Traduzione Automatica

Né l’inglese né l’esperanto si sono affermate come lingue universali. Per comunicare in modo globale è ancora necessario ricorrere all’antica arte della traduzione. Ma gli immensi volumi di contenuti condivisi ogni giorno in Rete stanno mettendo la tecnologia della traduzione automatica al centro della questione.
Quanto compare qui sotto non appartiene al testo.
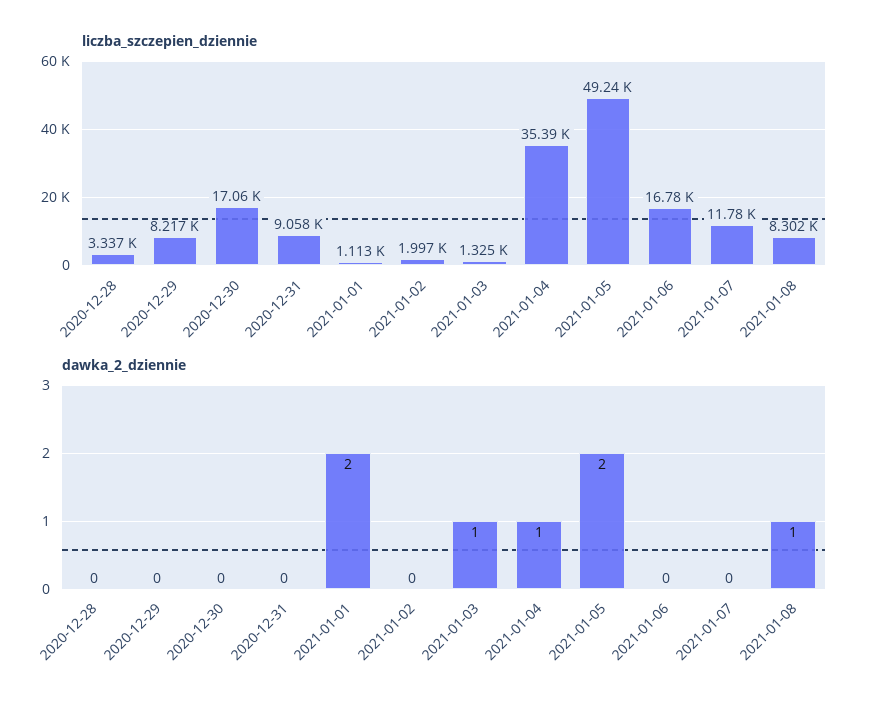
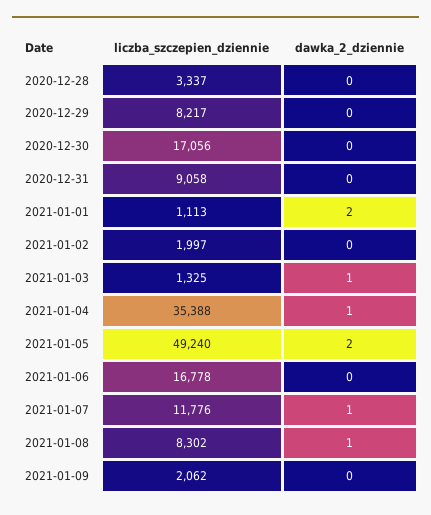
dawka_2_dziennie, 2021-01-07: 0 -> 1
liczba_szczepien_dziennie, 2021-01-09: none -> 2062
dawka_2_dziennie, 2021-01-09: none -> 0

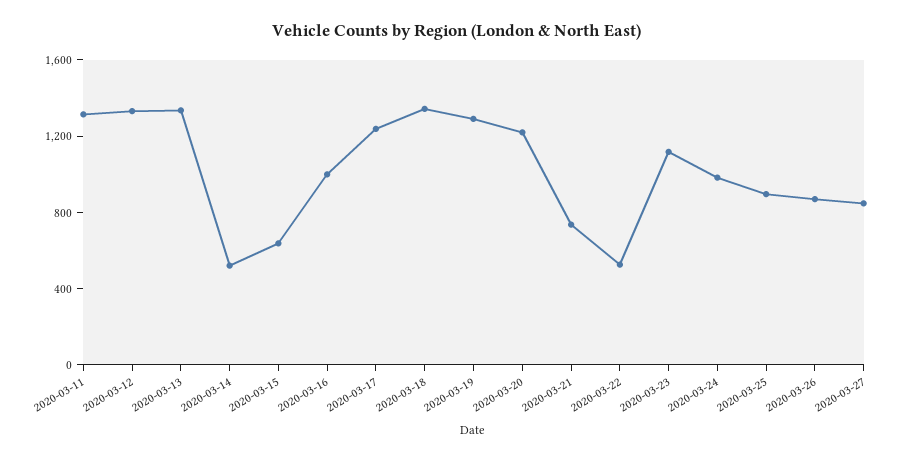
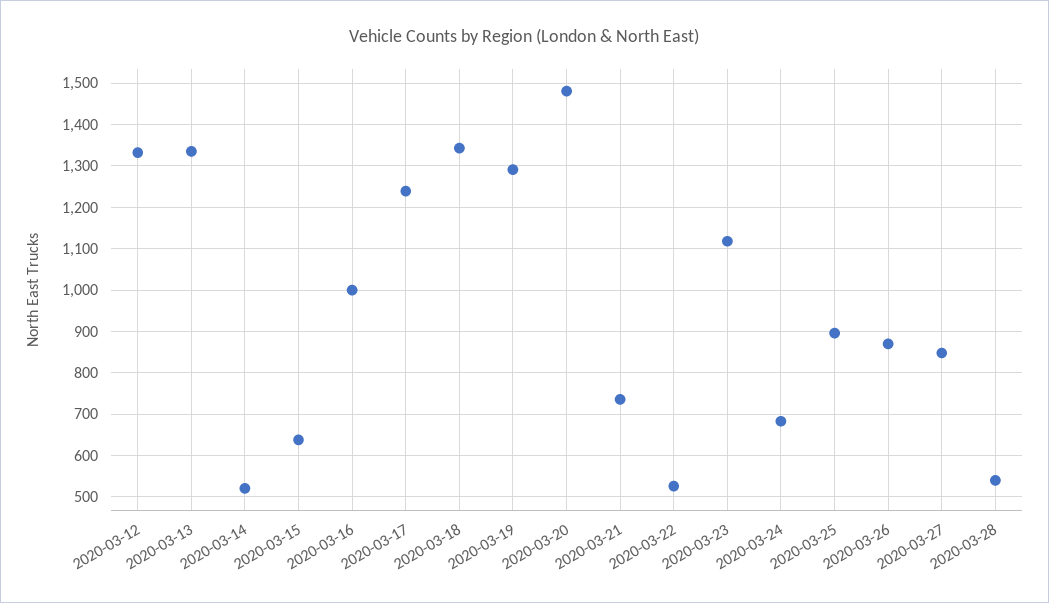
2020-03-11: 1300 -> none
2020-03-20: 1200 -> 1480
2020-03-24: 1000 -> 680
2020-03-28: none -> 540

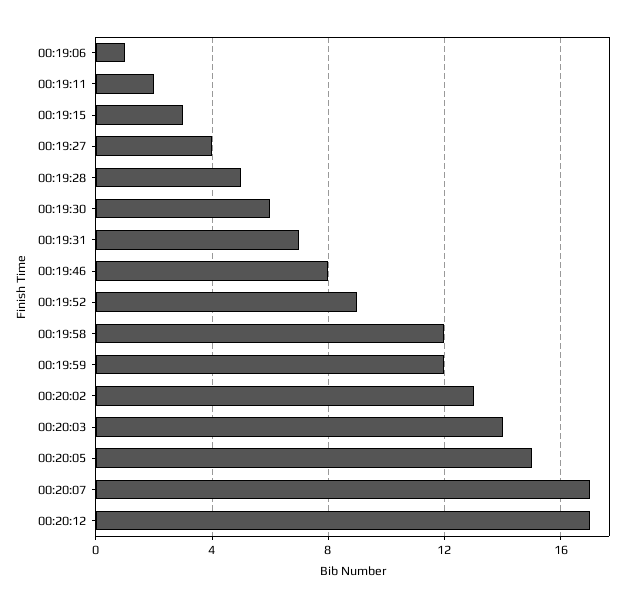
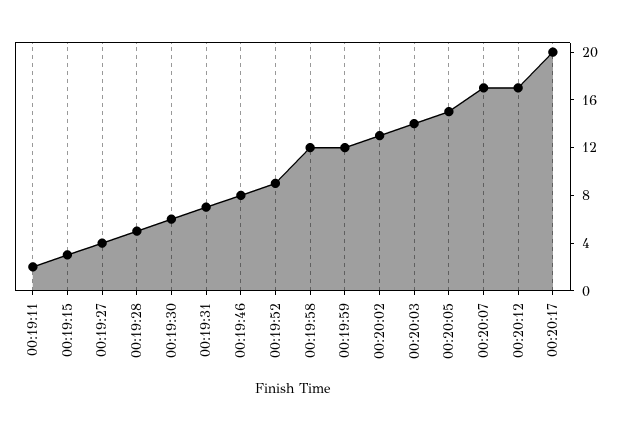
00:19:06: 1 -> none
00:20:17: none -> 20

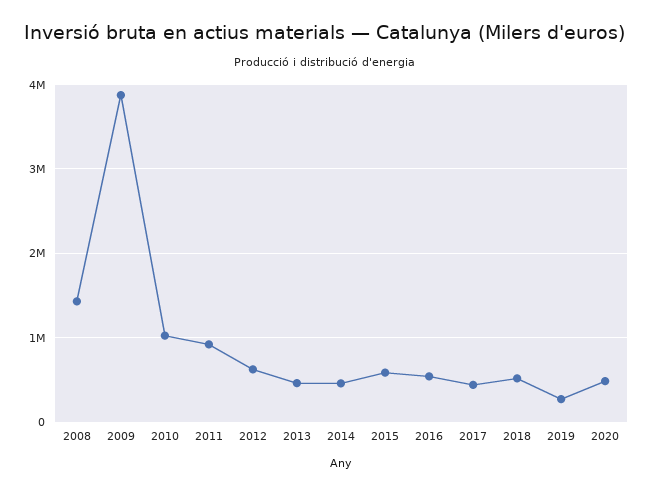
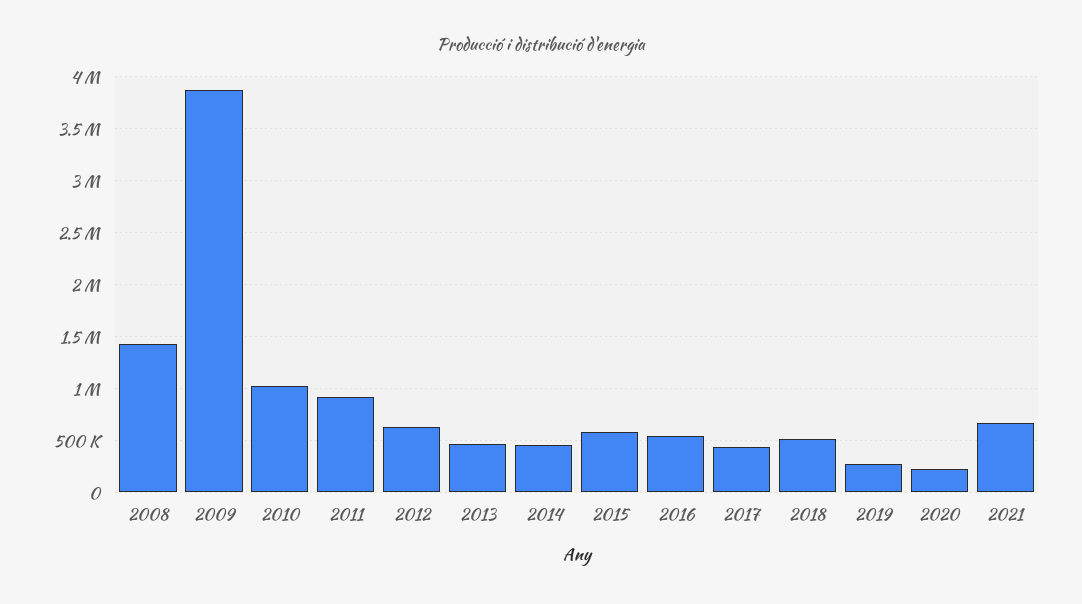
2020: 500000 -> 200000
2021: none -> 700000

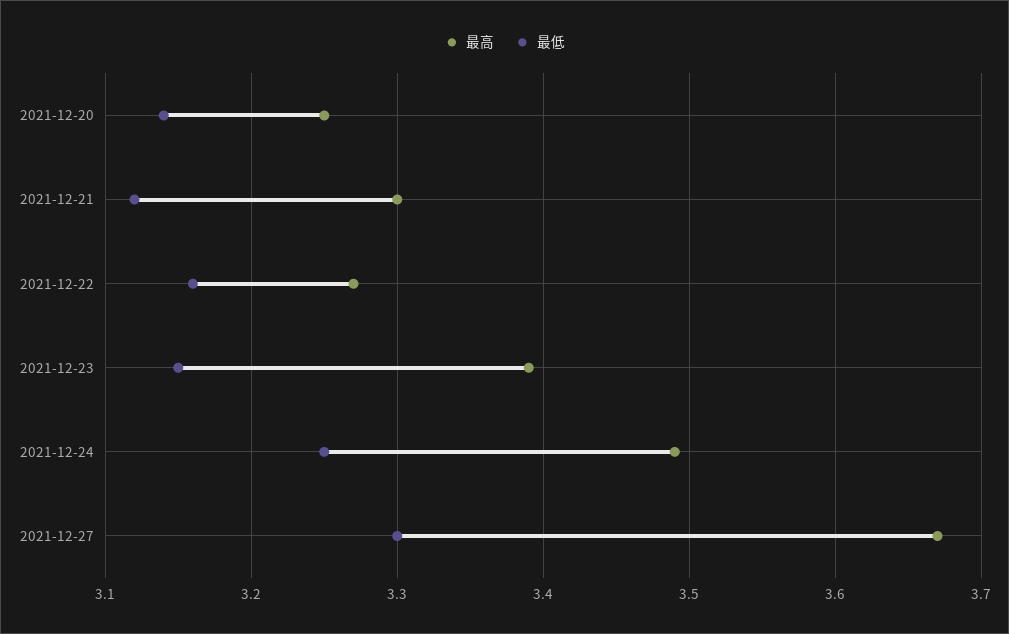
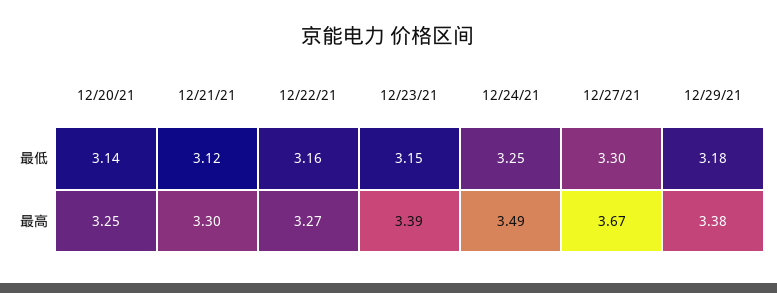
最低, 12/29/21: none -> 3.18
最高, 12/29/21: none -> 3.38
Un modello di “conversazione neurale”

Sulla piattaforma ArXiv.org due ricercatori di Google, Oriol Vinyals e Quoc V. Le, presentavano in un articolo, pubblicato il 23 giugno 2015, un modello di “conversazione neurale”, riferendosi a un software in grado di chattare con un umano e di conversare di filosofia e morale. Un tipo estremamente sviluppato di intelligenza artificiale? A dir la verità, no. Per elaborare le sue risposte, questo software non riflette realmente, usa l’enorme database di Google.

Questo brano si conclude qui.